Source records:

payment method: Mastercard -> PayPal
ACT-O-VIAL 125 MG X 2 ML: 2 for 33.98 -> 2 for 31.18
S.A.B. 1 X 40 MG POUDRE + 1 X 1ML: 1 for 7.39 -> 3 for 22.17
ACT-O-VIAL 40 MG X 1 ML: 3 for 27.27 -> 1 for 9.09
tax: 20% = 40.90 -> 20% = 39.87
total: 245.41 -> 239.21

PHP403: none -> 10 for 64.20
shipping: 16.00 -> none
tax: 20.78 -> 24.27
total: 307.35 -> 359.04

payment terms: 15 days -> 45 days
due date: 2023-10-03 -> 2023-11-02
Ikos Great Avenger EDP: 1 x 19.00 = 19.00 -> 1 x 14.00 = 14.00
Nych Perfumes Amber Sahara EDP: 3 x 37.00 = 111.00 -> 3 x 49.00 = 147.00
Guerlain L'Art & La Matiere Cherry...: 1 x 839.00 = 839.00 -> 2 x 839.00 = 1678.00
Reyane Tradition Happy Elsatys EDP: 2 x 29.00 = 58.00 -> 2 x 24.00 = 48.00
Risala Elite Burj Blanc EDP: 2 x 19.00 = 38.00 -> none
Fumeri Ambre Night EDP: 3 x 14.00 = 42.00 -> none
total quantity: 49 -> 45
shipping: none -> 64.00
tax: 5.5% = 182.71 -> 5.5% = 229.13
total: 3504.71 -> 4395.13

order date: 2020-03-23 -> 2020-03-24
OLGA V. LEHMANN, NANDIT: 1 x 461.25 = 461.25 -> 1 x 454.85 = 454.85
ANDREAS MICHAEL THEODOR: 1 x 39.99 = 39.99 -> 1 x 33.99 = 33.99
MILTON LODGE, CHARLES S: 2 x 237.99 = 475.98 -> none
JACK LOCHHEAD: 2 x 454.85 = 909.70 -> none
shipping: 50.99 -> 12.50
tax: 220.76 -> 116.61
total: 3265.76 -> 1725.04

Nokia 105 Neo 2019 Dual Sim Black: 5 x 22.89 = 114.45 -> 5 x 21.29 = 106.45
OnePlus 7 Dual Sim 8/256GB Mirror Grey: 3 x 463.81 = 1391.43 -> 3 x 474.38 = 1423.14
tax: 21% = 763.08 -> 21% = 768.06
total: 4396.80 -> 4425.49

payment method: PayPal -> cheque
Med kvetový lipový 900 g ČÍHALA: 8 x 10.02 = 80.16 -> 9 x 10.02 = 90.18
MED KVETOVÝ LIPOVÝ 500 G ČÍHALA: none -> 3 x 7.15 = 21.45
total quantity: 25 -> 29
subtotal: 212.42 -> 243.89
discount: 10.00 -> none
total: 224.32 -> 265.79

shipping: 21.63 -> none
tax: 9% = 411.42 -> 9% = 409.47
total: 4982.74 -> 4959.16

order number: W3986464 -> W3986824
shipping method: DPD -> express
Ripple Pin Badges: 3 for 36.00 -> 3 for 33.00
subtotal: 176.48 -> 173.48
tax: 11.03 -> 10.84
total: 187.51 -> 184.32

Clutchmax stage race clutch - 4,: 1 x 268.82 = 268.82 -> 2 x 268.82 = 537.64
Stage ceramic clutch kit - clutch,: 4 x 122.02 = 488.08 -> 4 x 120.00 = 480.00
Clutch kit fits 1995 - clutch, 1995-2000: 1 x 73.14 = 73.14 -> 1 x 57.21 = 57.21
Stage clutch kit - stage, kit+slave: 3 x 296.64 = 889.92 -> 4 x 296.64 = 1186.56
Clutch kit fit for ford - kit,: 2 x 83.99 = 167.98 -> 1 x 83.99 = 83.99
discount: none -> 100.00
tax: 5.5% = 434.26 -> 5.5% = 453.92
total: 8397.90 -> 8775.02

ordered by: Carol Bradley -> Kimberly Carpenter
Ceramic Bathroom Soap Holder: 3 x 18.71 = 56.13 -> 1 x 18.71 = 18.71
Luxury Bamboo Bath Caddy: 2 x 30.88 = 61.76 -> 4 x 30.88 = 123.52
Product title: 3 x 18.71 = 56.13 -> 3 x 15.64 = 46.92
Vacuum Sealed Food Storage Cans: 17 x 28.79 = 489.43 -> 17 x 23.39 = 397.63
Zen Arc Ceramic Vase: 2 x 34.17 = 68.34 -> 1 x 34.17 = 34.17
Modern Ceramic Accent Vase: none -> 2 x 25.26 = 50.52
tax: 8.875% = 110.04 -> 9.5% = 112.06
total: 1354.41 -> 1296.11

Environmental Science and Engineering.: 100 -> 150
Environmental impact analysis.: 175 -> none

◆ Assignment ◆
After locating the line with "Nych Perfumes Amber" above, return that line and every later line through the one with "total quantity: 49 -> 45", word for word and with nothing else.

◆ Result of the exercise ◆
Nych Perfumes Amber Sahara EDP: 3 x 37.00 = 111.00 -> 3 x 49.00 = 147.00
Guerlain L'Art & La Matiere Cherry...: 1 x 839.00 = 839.00 -> 2 x 839.00 = 1678.00
Reyane Tradition Happy Elsatys EDP: 2 x 29.00 = 58.00 -> 2 x 24.00 = 48.00
Risala Elite Burj Blanc EDP: 2 x 19.00 = 38.00 -> none
Fumeri Ambre Night EDP: 3 x 14.00 = 42.00 -> none
total quantity: 49 -> 45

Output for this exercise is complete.